Web page revision data
-------------------------
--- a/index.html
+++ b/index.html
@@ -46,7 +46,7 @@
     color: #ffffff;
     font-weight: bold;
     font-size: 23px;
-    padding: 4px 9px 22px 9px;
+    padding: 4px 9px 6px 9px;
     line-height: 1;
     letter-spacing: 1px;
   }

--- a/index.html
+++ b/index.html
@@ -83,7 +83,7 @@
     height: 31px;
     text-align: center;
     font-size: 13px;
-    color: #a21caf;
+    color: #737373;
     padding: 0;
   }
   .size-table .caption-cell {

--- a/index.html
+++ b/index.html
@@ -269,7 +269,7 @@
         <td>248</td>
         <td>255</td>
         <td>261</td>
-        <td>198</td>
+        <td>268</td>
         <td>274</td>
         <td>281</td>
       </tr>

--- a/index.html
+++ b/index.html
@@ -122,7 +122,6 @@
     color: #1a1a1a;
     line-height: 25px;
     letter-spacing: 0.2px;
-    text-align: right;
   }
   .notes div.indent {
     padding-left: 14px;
-------------------------
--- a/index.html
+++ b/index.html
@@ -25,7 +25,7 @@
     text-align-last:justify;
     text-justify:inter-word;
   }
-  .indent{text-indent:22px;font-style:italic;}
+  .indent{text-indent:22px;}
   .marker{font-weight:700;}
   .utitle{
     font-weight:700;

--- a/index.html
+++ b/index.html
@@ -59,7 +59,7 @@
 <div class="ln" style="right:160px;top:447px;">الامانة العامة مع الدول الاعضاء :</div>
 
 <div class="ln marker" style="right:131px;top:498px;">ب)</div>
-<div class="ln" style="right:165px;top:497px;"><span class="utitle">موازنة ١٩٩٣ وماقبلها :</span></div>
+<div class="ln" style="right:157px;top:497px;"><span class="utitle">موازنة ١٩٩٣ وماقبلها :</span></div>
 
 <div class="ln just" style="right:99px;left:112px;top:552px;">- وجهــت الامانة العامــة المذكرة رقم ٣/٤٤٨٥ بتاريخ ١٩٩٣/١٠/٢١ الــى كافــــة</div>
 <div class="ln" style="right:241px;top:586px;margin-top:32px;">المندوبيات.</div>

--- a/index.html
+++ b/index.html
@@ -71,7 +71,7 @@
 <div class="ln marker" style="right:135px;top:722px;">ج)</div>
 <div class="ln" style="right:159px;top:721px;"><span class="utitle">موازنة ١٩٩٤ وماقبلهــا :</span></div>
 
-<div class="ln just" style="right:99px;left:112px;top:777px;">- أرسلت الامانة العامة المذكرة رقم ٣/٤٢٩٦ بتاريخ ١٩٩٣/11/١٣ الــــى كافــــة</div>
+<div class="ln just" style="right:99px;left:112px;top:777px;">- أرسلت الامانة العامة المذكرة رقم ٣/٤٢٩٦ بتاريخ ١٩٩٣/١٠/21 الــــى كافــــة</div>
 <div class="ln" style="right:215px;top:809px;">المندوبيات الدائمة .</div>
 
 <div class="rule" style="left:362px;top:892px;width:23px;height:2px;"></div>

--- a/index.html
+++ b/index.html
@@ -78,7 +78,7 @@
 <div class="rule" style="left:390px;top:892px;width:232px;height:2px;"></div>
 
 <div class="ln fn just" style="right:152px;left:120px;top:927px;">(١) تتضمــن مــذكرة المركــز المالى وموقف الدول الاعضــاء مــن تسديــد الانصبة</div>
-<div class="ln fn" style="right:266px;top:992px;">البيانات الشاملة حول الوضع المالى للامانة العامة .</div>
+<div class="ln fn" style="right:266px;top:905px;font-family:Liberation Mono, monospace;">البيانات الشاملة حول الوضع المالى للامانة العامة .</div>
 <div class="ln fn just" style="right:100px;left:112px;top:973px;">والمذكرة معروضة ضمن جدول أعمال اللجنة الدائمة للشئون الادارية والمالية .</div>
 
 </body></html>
-------------------------
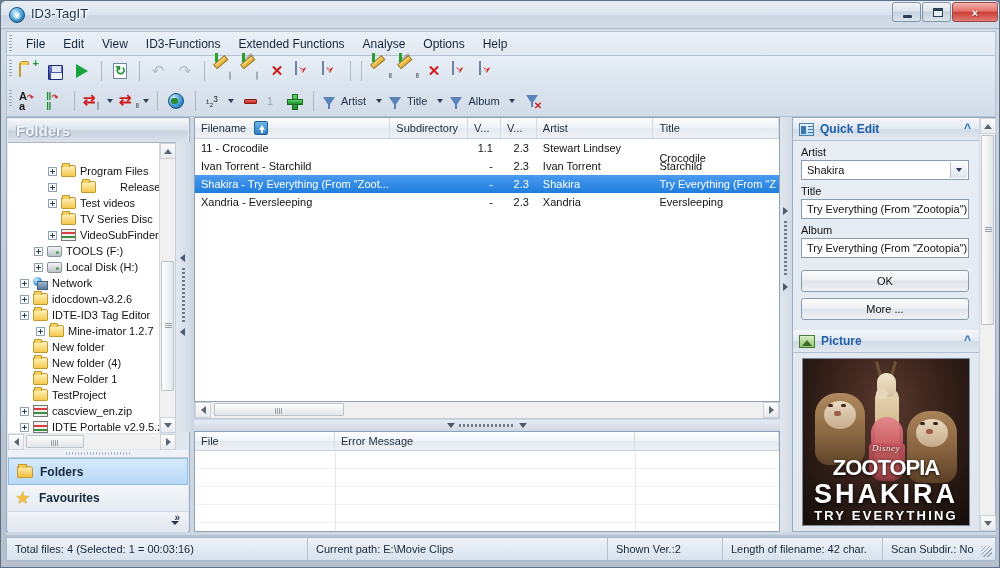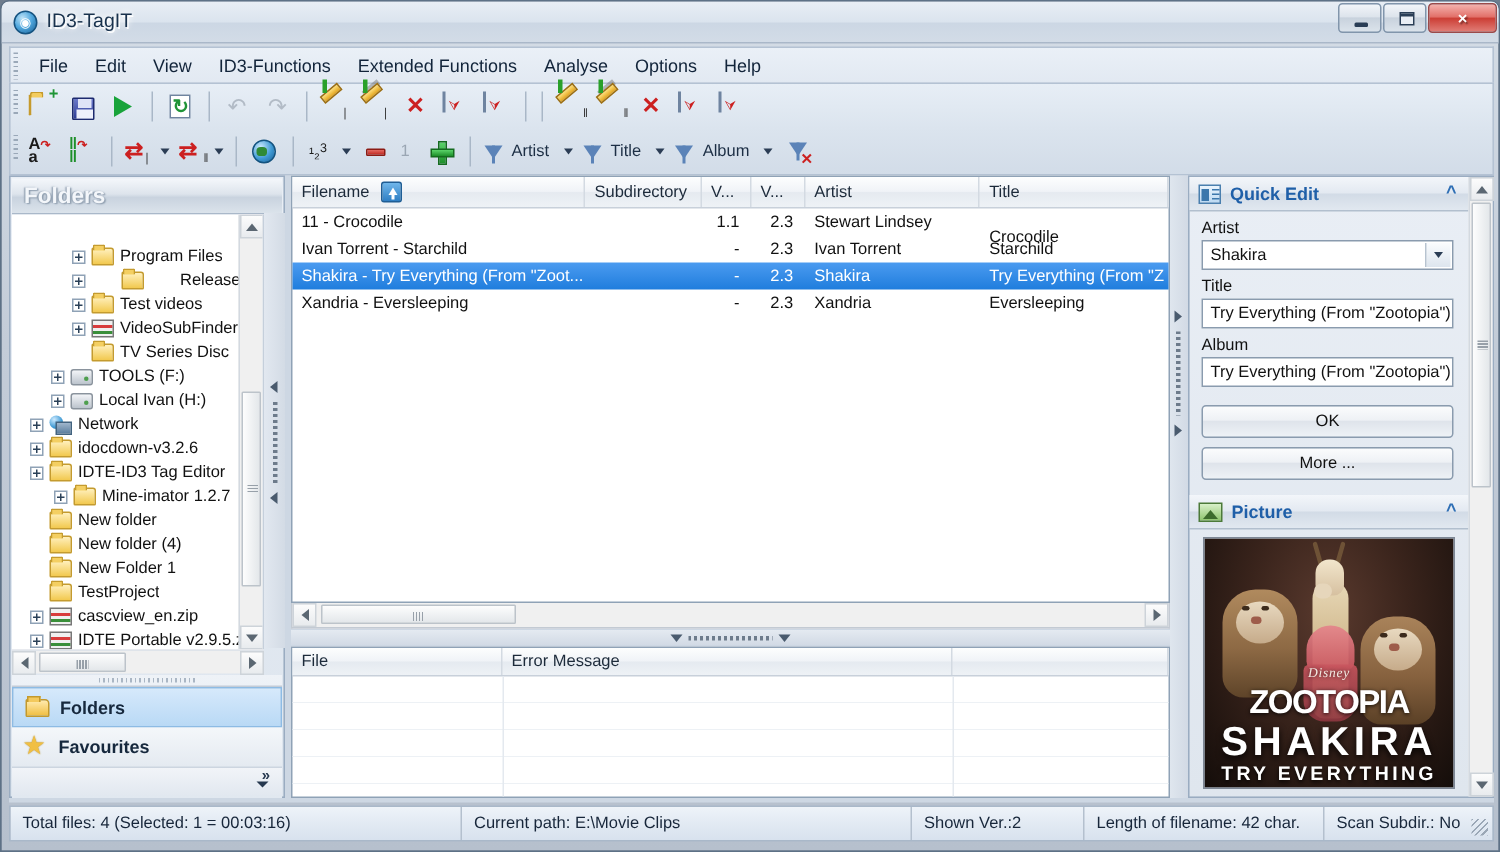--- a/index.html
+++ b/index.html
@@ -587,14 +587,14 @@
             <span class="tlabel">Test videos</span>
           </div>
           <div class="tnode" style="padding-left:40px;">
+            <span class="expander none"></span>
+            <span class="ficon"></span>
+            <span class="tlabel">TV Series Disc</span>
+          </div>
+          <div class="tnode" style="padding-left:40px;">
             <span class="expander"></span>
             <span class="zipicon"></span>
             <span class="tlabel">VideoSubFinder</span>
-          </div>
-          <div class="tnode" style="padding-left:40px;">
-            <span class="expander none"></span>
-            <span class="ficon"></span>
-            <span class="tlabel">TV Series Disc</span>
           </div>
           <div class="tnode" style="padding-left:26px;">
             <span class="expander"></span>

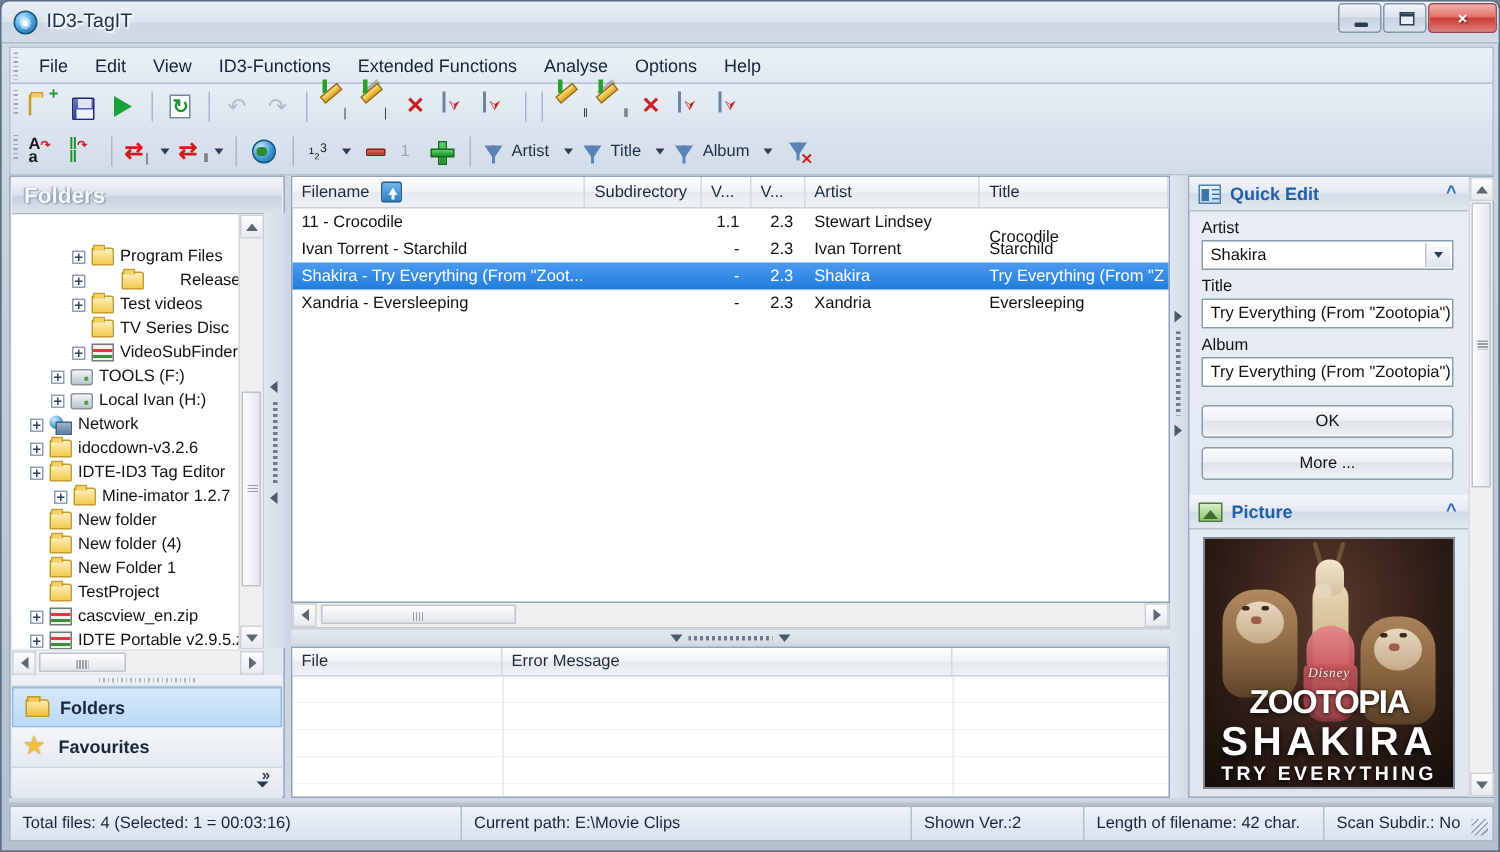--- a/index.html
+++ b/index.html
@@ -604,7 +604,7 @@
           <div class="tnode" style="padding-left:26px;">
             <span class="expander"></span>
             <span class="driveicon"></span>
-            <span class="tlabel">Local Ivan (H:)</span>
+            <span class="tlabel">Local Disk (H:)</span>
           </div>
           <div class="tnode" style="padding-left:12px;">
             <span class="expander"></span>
-------------------------
[Activity] From the data, collect all lines where the string "أرسلت" appears.

[Result below]
-<div class="ln just" style="right:99px;left:112px;top:777px;">- أرسلت الامانة العامة المذكرة رقم ٣/٤٢٩٦ بتاريخ ١٩٩٣/11/١٣ الــــى كافــــة</div>
+<div class="ln just" style="right:99px;left:112px;top:777px;">- أرسلت الامانة العامة المذكرة رقم ٣/٤٢٩٦ بتاريخ ١٩٩٣/١٠/21 الــــى كافــــة</div>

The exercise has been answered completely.